Problem description> Look through the records below, and copy out every line that holds the string "order".

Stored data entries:
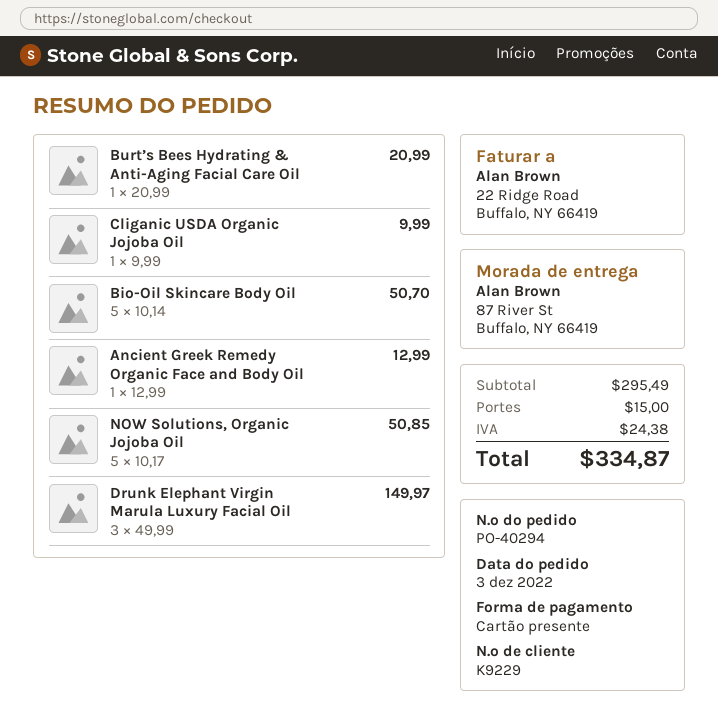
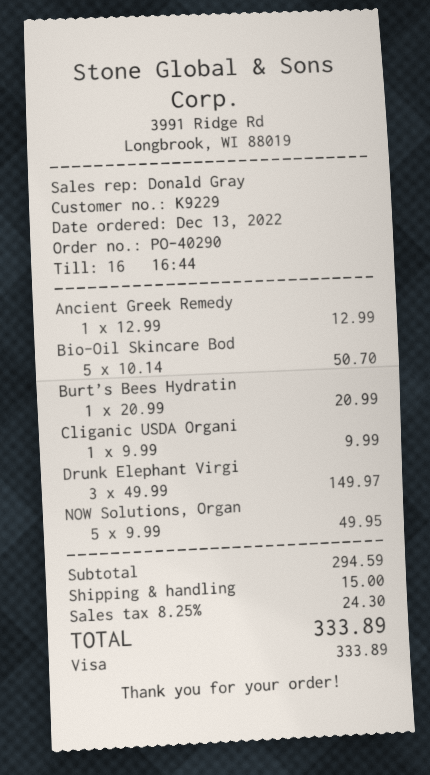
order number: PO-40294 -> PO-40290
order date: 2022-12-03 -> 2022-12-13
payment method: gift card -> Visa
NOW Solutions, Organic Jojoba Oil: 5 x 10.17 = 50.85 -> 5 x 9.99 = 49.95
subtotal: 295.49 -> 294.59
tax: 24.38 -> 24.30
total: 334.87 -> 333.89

Task output>
order number: PO-40294 -> PO-40290
order date: 2022-12-03 -> 2022-12-13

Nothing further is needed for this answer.